━━━ INFORMATION GIVEN ━━━
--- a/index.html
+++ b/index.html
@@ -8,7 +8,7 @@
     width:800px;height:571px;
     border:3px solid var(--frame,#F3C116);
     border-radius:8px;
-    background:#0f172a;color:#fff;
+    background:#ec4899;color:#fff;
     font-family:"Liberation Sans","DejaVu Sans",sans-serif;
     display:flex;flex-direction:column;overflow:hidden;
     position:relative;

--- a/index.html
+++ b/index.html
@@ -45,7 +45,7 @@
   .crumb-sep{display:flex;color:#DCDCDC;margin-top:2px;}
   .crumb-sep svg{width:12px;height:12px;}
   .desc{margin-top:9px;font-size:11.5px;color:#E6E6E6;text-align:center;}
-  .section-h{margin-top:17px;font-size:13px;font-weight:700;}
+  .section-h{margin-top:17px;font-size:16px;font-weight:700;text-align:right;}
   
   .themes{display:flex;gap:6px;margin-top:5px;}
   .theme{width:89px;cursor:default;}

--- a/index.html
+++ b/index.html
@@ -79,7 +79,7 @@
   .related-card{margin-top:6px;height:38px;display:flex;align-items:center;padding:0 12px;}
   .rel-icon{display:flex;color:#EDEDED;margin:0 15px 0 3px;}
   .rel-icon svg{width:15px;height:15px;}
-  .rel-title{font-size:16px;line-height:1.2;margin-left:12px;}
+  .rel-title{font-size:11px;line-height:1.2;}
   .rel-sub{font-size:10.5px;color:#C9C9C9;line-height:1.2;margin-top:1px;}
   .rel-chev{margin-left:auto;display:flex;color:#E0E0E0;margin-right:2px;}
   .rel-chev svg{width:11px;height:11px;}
━━━
WHAT YOU NEED TO DO:
Copy out exactly the lines running from the line with "border-radius:8px;" to the end of the records, inclusive.

EXERCISE ANSWER:
     border-radius:8px;
-    background:#0f172a;color:#fff;
+    background:#ec4899;color:#fff;
     font-family:"Liberation Sans","DejaVu Sans",sans-serif;
     display:flex;flex-direction:column;overflow:hidden;
     position:relative;

--- a/index.html
+++ b/index.html
@@ -45,7 +45,7 @@
   .crumb-sep{display:flex;color:#DCDCDC;margin-top:2px;}
   .crumb-sep svg{width:12px;height:12px;}
   .desc{margin-top:9px;font-size:11.5px;color:#E6E6E6;text-align:center;}
-  .section-h{margin-top:17px;font-size:13px;font-weight:700;}
+  .section-h{margin-top:17px;font-size:16px;font-weight:700;text-align:right;}
   
   .themes{display:flex;gap:6px;margin-top:5px;}
   .theme{width:89px;cursor:default;}

--- a/index.html
+++ b/index.html
@@ -79,7 +79,7 @@
   .related-card{margin-top:6px;height:38px;display:flex;align-items:center;padding:0 12px;}
   .rel-icon{display:flex;color:#EDEDED;margin:0 15px 0 3px;}
   .rel-icon svg{width:15px;height:15px;}
-  .rel-title{font-size:16px;line-height:1.2;margin-left:12px;}
+  .rel-title{font-size:11px;line-height:1.2;}
   .rel-sub{font-size:10.5px;color:#C9C9C9;line-height:1.2;margin-top:1px;}
   .rel-chev{margin-left:auto;display:flex;color:#E0E0E0;margin-right:2px;}
   .rel-chev svg{width:11px;height:11px;}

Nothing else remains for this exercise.